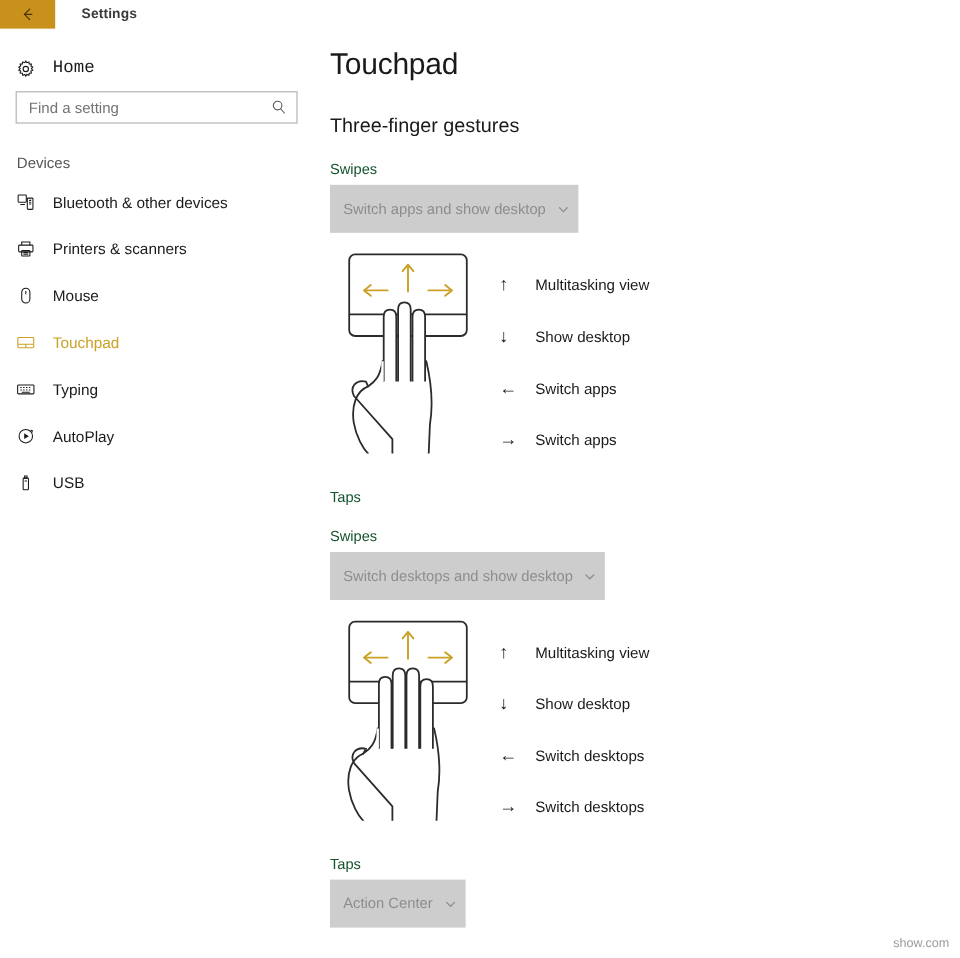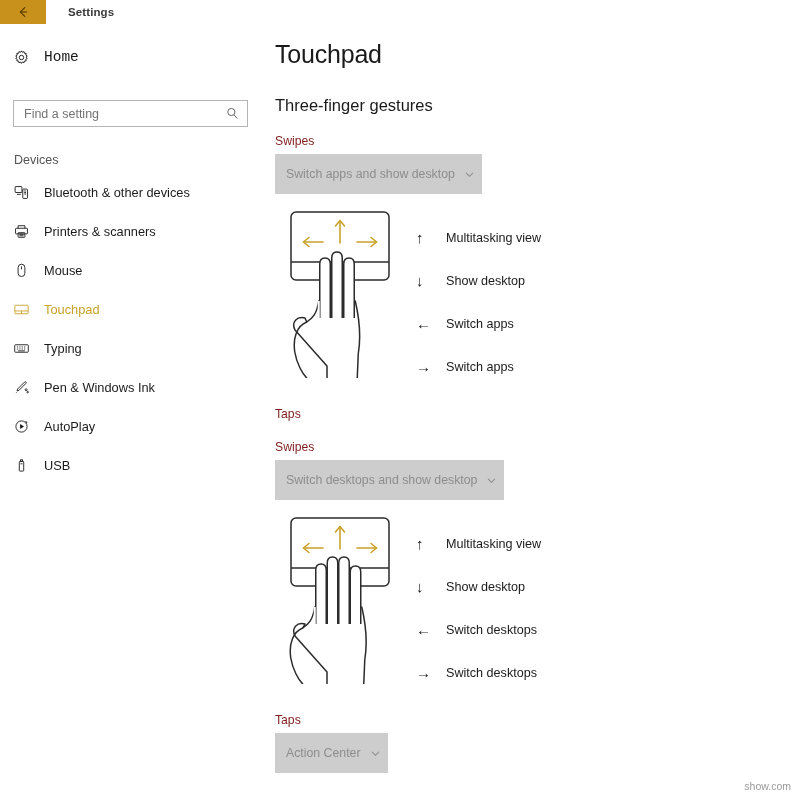--- a/index.html
+++ b/index.html
@@ -53,21 +53,21 @@
     cursor: pointer;
     font-family: Liberation Mono, monospace;
   }
   .home-row .ico { width: 26px; display: flex; align-items: center; }
   .home-label {
     font-size: 14.5px; color: #1a1a1a;
     margin-left: 5px;
   }
 
   .searchbox {
-    margin: 28px 14px 0 13px;
+    margin: 4px 14px 0 13px;
     height: 27px;
     border: 1px solid #b5b5b5;
     background: #fff;
     display: flex; align-items: center;
     padding: 0 7px 0 10px;
     cursor: text;
   }
   .searchbox input {
     flex: 1; border: none; outline: none;
     font-family: "Liberation Sans", sans-serif;
@@ -119,21 +119,21 @@
     letter-spacing: -0.2px;
   }
   .section-title {
     font-size: 16.5px;
     color: #1a1a1a;
     margin: 27px 0 0 0;
     font-weight: normal;
   }
   .field-label {
     font-size: 12.2px;
-    color: #7f1d1d;
+    color: #14532d;
     margin: 19px 0 6px 0;
   }
   .dropdown {
     display: inline-flex; align-items: center;
     justify-content: space-between;
     height: 40px;
     background: #cdcdcd;
     padding: 0 7px 0 11px;
     cursor: default;
   }
@@ -260,31 +260,20 @@
           <span class="nav-label">Touchpad</span>
         </div>
         <div class="nav-item">
           <span class="ico">
             <svg width="17" height="17" viewBox="0 0 20 20" fill="none" stroke="#1a1a1a" stroke-width="1.05">
         <rect x="2" y="5.6" width="16" height="8.8" rx="0.9"></rect>
         <path d="M4.6 8.2h1.4M7.4 8.2h1.4M10.2 8.2h1.4M13 8.2h1.4M4.6 10.6h1.4M7.4 10.6h1.4M10.2 10.6h1.4M13 10.6h1.4M6 12.8h8"></path>
             </svg>
           </span>
           <span class="nav-label">Typing</span>
-        </div>
-        <div class="nav-item">
-          <span class="ico">
-            <svg width="17" height="17" viewBox="0 0 20 20" fill="none" stroke="#1a1a1a" stroke-width="1.05">
-        <path d="M4.2 15.8 L3.4 16.6"></path>
-        <path d="M13.6 3.6 c1.2-1.2 2.8 0.4 1.6 1.6 L7 13.4 l-2.2 0.6 0.6-2.2z"></path>
-        <circle cx="15.4" cy="12.6" r="1.1"></circle>
-        <circle cx="17.2" cy="15.4" r="0.9"></circle>
-            </svg>
-          </span>
-          <span class="nav-label">Pen &amp; Windows Ink</span>
         </div>
         <div class="nav-item">
           <span class="ico">
             <svg width="17" height="17" viewBox="0 0 20 20" fill="none" stroke="#1a1a1a" stroke-width="1.05">
         <circle cx="10" cy="10" r="6.6"></circle>
         <path d="M8.4 7.2 L13 10 L8.4 12.8z" fill="#1a1a1a" stroke="none"></path>
         <path d="M14.6 4.2 l1.8 0.4 -0.5 1.8"></path>
             </svg>
           </span>
           <span class="nav-label">AutoPlay</span>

____________________

> _EXERCISE INSTRUCTIONS_
Take exactly the lines from the one containing "-53,21 +53,21 @@" through the one containing "padding: 0 7px 0 11px;" in the data above, and output them with nothing added.

> _OUTPUT_
@@ -53,21 +53,21 @@
     cursor: pointer;
     font-family: Liberation Mono, monospace;
   }
   .home-row .ico { width: 26px; display: flex; align-items: center; }
   .home-label {
     font-size: 14.5px; color: #1a1a1a;
     margin-left: 5px;
   }
 
   .searchbox {
-    margin: 28px 14px 0 13px;
+    margin: 4px 14px 0 13px;
     height: 27px;
     border: 1px solid #b5b5b5;
     background: #fff;
     display: flex; align-items: center;
     padding: 0 7px 0 10px;
     cursor: text;
   }
   .searchbox input {
     flex: 1; border: none; outline: none;
     font-family: "Liberation Sans", sans-serif;
@@ -119,21 +119,21 @@
     letter-spacing: -0.2px;
   }
   .section-title {
     font-size: 16.5px;
     color: #1a1a1a;
     margin: 27px 0 0 0;
     font-weight: normal;
   }
   .field-label {
     font-size: 12.2px;
-    color: #7f1d1d;
+    color: #14532d;
     margin: 19px 0 6px 0;
   }
   .dropdown {
     display: inline-flex; align-items: center;
     justify-content: space-between;
     height: 40px;
     background: #cdcdcd;
     padding: 0 7px 0 11px;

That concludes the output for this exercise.